The guitarist/composer loves a good riff, but he also has a doctorate in composition and is well-versed in symphony rehearsal etiquette. After all, no classically-trained musician wants to be blown off stage by a guy who sounds like he belongs at Lollapalooza.

From outside Chautauqua Auditorium in Boulder, Colo., Sparr reflects, “You have to know how to adjust your volume, and it sounds silly, but there aren’t many electric guitarists who could come to a symphonic rehearsal and know how to deal with that—outside a couple of guys in New York, Chicago and LA.”

While the rest of the orchestra is studying music notes, contemplating the tone and sound delivery, and adjusting their bows—Sparr slams the Bigsby vibrato bar on his handmade Finnish JHS Rocktor: a  Les Paul Double Cut that features three Lindy Fralin humbuckers and custom wiring.

It was early in Sparr’s life that he attended his first big arena concert, AC/DC. “I grew up with the hair bands,” says the musician, who eventually became enamored with Van Halen. But, after realizing that classical music would afford him opportunities as a musician that he could never have on the bar circuit, Sparr spent the next 15 years working toward degrees and receiving accolades for his work.
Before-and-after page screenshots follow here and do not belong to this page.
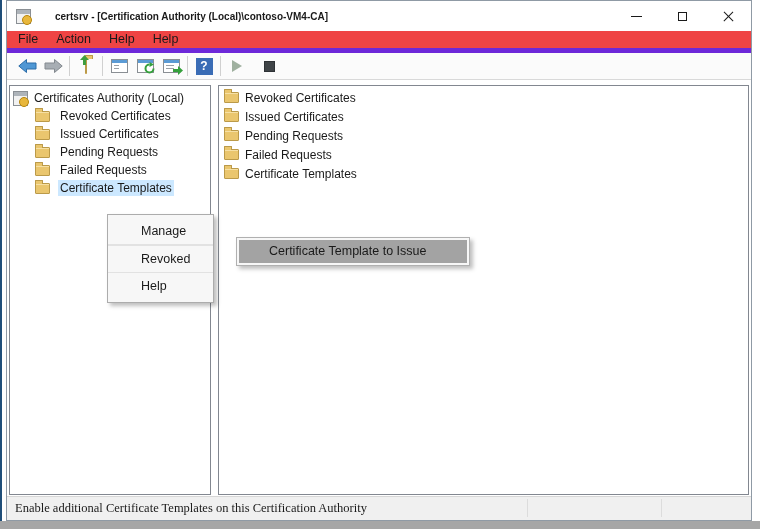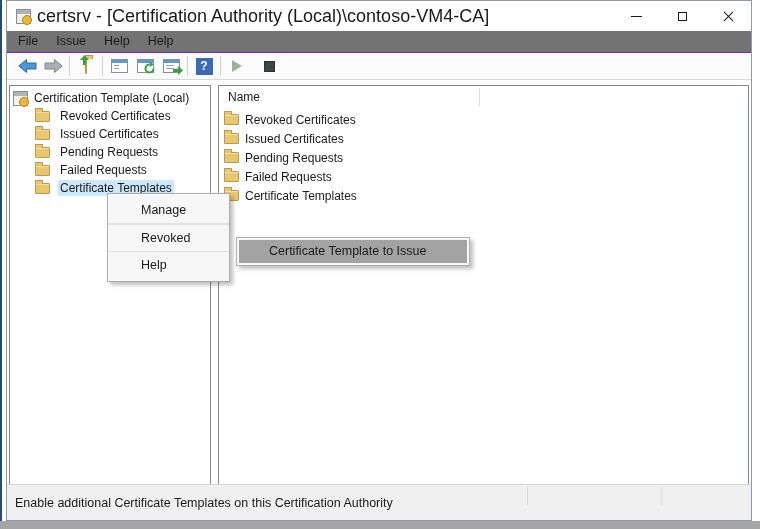--- a/index.html
+++ b/index.html
@@ -10,31 +10,31 @@
     background:#ffffff; position:relative; overflow:hidden;
   }
   
   .bg-edge-line { position:absolute; left:0; top:0; width:2px; height:521px; background:#1f4e79; }
   .desktop-strip { position:absolute; left:0; top:521px; width:760px; height:8px; background:#a6a6a6; }
 
   
   .window { position:absolute; left:6px; top:0; width:746px; height:521px;
             background:#fff; border:1px solid #8f9aa5; }
   .titlebar { position:relative; height:30px; background:#fff; display:flex; align-items:center; }
-  .title-text { margin-left:6px; font-size:18px; white-space:nowrap; }
+  .title-text { margin-left:24px; font-size:10px; white-space:nowrap;font-weight:bold; }
   .win-controls { position:absolute; right:0; top:0; height:30px; display:flex; }
   .win-btn { width:46px; height:30px; display:flex; align-items:center; justify-content:center; background:#fff; }
   .glyph-min { width:11px; height:1px; background:#1a1a1a; }
   .glyph-max { width:9px; height:9px; border:1px solid #1a1a1a; }
   .glyph-close { position:relative; width:12px; height:12px; }
   .glyph-close::before,.glyph-close::after { content:""; position:absolute; left:0; top:5.5px; width:13px; height:1.2px; background:#1a1a1a; }
   .glyph-close::before { transform:rotate(45deg); }
   .glyph-close::after { transform:rotate(-45deg); }
 
-  .menubar { height:22px; display:flex; align-items:center; border-bottom:1px solid #6d28d9; background:#737373; }
+  .menubar { height:22px; display:flex; align-items:center; border-bottom:5px solid #6d28d9; background:#ef4444; }
   .menu-item { padding:0 9px; line-height:21px; font-size:12.5px; }
   .menu-item:first-child { padding-left:11px; }
 
   .toolbar { height:27px; display:flex; align-items:center; padding-left:7px; background:#fbfbfb; border-bottom:1px solid #d9d9d9; }
   .tb-btn { width:26px; height:24px; display:flex; align-items:center; justify-content:center; }
   .tb-sep { width:1px; height:20px; background:#d0d0d0; margin:0 3px; }
 
   
   .ca-icon { position:relative; width:15px; height:15px; border:1px solid #8a8f94; background:#f2f2f2; flex:none; }
   .ca-icon::before { content:""; position:absolute; left:0; top:0; right:0; height:4px; background:#aeb4ba; }
@@ -74,27 +74,27 @@
   .tree-label { padding:1px 2px; }
   .tree-label.selected { background:#cce8ff; }
 
   .list-header { height:22px; display:flex; align-items:center; padding-left:9px; position:relative; }
   .col-divider { position:absolute; left:260px; top:2px; width:1px; height:19px; background:#e0e0e0; }
   .list-rows { padding-top:2px; }
   .list-row { height:19px; display:flex; align-items:center; padding-left:5px; white-space:nowrap; }
   .list-row .folder-icon { margin-right:6px; }
 
   
-  .statusbar { position:absolute; left:0; right:0; bottom:0; height:36px; background:#f0f0f0;
-               border-top:1px solid #d6d6d6; display:flex; align-items:center; font-size:12.5px; }
+  .statusbar { position:absolute; left:0; right:0; bottom:0; height:24px; background:#f0f0f0;
+               border-top:1px solid #d6d6d6; display:flex; align-items:center; font-size:12.5px;font-family:Liberation Serif, serif; }
   .status-text { padding-left:8px; }
   .status-div { position:absolute; top:2px; width:1px; height:18px; background:#dcdcdc; }
 
   
-  .context-menu { position:absolute; left:107px; top:193px; width:123px; background:#f7f7f7;
+  .context-menu { position:absolute; left:107px; top:214px; width:107px; background:#f7f7f7;
                   border:1px solid #acacac; box-shadow:3px 3px 4px rgba(0,0,0,.25); padding:3px 0; z-index:10; }
   .cm-item { height:26px; line-height:26px; padding-left:33px; font-size:12.5px; position:relative; white-space:nowrap; }
   .cm-item.highlight { background:#90c8f6; }
   .cm-sep { height:1px; background:#e2e2e2; }
   .cm-arrow { position:absolute; right:9px; top:0; font-size:12px; color:#333; }
   .submenu { position:absolute; left:236px; top:237px; width:234px; background:#f7f7f7;
              border:1px solid #b0b0b0; box-shadow:3px 3px 4px rgba(0,0,0,.25); padding:2px; z-index:11; }
   .sm-item { height:23px; line-height:23px; padding-left:30px; font-size:12.5px; background:#a3a3a3; white-space:nowrap; }
 </style>
 </head>
@@ -116,21 +116,21 @@
           <span class="glyph-max"></span>
         </div>
       <div class="win-btn">
           <span class="glyph-close"></span>
         </div>
     </div>
   </div>
 
   <div class="menubar">
     <span class="menu-item">File</span>
-    <span class="menu-item">Issue</span>
+    <span class="menu-item">Action</span>
     <span class="menu-item">Help</span>
     <span class="menu-item">Help</span>
   </div>
 
   <div class="toolbar">
     <div class="tb-btn">
       <svg width="19" height="14" viewBox="0 0 19 14">
         <path d="M8.5 0.5 L8.5 4 L18 4 L18 10 L8.5 10 L8.5 13.5 L0.8 7 Z" fill="#4f97d4" stroke="#2c6da8" stroke-width="1"></path>
       </svg>
     </div>
@@ -183,21 +183,21 @@
     </div>
   </div>
 
   <div class="content">
 
     <div class="pane tree-pane">
       <div class="tree">
         <div class="tree-row indent-root">
           <span class="ca-icon"></span>
           <span class="gap"></span>
-          <span class="tree-label">Certification Template (Local)</span>
+          <span class="tree-label">Certificates Authority (Local)</span>
         </div>
         <div class="tree-row indent-child">
           <span class="folder-icon"></span>
             <span class="gap"></span>
             <span class="gap"></span>
           <span class="tree-label">Revoked Certificates</span>
         </div>
         <div class="tree-row indent-child">
           <span class="folder-icon"></span>
             <span class="gap"></span>
@@ -221,24 +221,20 @@
             <span class="gap"></span>
             <span class="gap"></span>
           <span class="tree-label selected">Certificate Templates</span>
         </div>
       </div>
     </div>
 
     <div class="splitter"></div>
 
     <div class="pane list-pane">
-      <div class="list-header">
-        <span>Name</span>
-        <span class="col-divider"></span>
-      </div>
       <div class="list-rows">
         <div class="list-row">
           <span class="folder-icon"></span>
           <span>Revoked Certificates</span>
         </div>
         <div class="list-row">
           <span class="folder-icon"></span>
           <span>Issued Certificates</span>
         </div>
         <div class="list-row">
“When I play the guitar in front of people at the symphony, I’m fulfilling every kid’s dream of playing for a couple thousand people,” he says. “When you’re younger, you think that it wouldn’t be hard to fulfill that dream.”

The young maestro says he believes he wouldn’t be where he is today without the guidance of composer Michael Daugherty, whom he studied with in graduate school. Considered a maverick in American concert music, Daugherty was the perfect mentor to Sparr’s wild side. “When I went to the University of Michigan and studied with Michael Daugherty, I began thinking that I liked the idea of the old guy composers: Beethoven, Rachmaninoff and Mozart,” he says. “Paganini is a great example because he was kind of crazy like a rock guitarist.” And like the legendary “old guys,” Sparr splits his time between his two loves: playing and composing.

These days, it is not unusual to see rock icons partner up with a symphony—from Metallica to the Grateful Dead—and Sparr has not given up the dream of working with one his heroes. “I’m writing a guitar concerto for myself,” he says. “I told the executive director at the California Symphony, Walter Collins, we should try and see if Eddie Van Halen will do it.”

Named the next Young American Composer-in-Residence with the California Symphony, Sparr’s work has been performed across the country and overseas with the Chinese People’s Liberation Army Band. Next week, he heads to Santa Cruz for two performances as part of The Cabrillo Festival of Contemporary Music.

On Thursday, August 11, Sparr shares the stage with Concertmaster Justin Bruns and members of the Cabrillo Festival Orchestra, for “Music in the Mountains,” an intimate redwoods performance in Nestldown, Los Gatos. Just two days later, on Saturday, August 13, he will lend his guitar expertise to the west coast premiere of his mentor Daugherty’s work, “Gee’s Bend” at the Santa Cruz Civic Auditorium.

Sparr is confident that attendees at both performances will enjoy his genre-bending classical-rock fusion. After all, “with classical players now, everyone grew up going to rock concerts,” he says. “Even the older generation is used to hearing rock integrated into pop concerts.”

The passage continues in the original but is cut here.